> WHAT YOU HAVE TO DO:
Please reproduce, exactly and with nothing else, every line from the one containing "Нэг визэд хавсаргасан" through the last line of the records below.

══ PROVIDED DATA

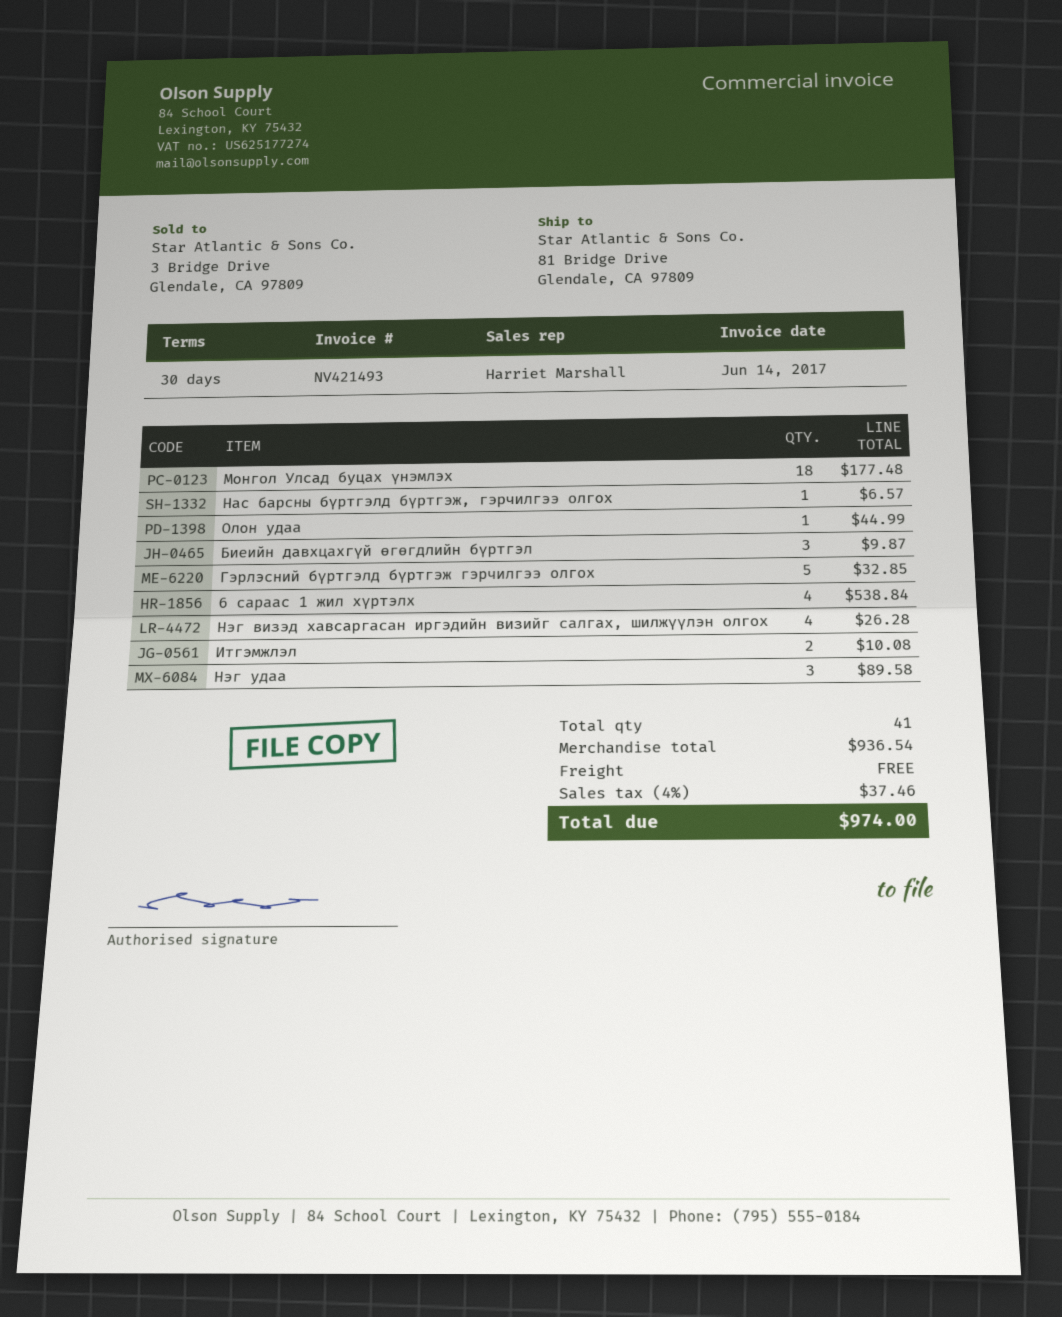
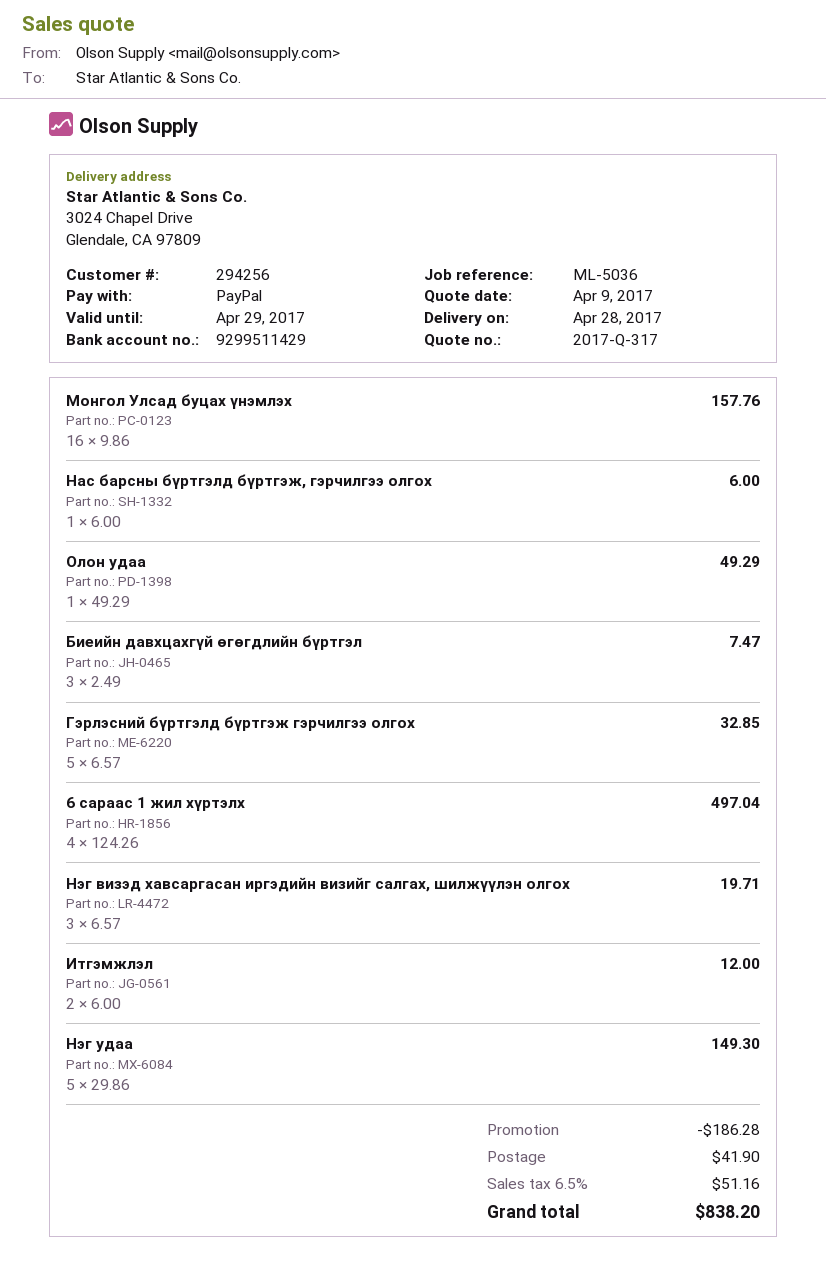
ship to: 81 Bridge Drive, Glendale, CA 97809 -> 3024 Chapel Drive, Glendale, CA 97809
Монгол Улсад буцах үнэмлэх: 18 for 177.48 -> 16 for 157.76
Нас барсны бүртгэлд бүртгэж, гэрчилгээ олгох: 1 for 6.57 -> 1 for 6.00
Олон удаа: 1 for 44.99 -> 1 for 49.29
Биеийн давхцахгүй өгөгдлийн бүртгэл: 3 for 9.87 -> 3 for 7.47
6 сараас 1 жил хүртэлх: 4 for 538.84 -> 4 for 497.04
Нэг визэд хавсаргасан иргэдийн визийг салгах, шилжүүлэн олгох: 4 for 26.28 -> 3 for 19.71
Итгэмжлэл: 2 for 10.08 -> 2 for 12.00
Нэг удаа: 3 for 89.58 -> 5 for 149.30
discount: none -> 186.28
shipping: 0.00 -> 41.90
tax: 4% = 37.46 -> 6.5% = 51.16
total: 974.00 -> 838.20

════

> ANSWER AREA:
Нэг визэд хавсаргасан иргэдийн визийг салгах, шилжүүлэн олгох: 4 for 26.28 -> 3 for 19.71
Итгэмжлэл: 2 for 10.08 -> 2 for 12.00
Нэг удаа: 3 for 89.58 -> 5 for 149.30
discount: none -> 186.28
shipping: 0.00 -> 41.90
tax: 4% = 37.46 -> 6.5% = 51.16
total: 974.00 -> 838.20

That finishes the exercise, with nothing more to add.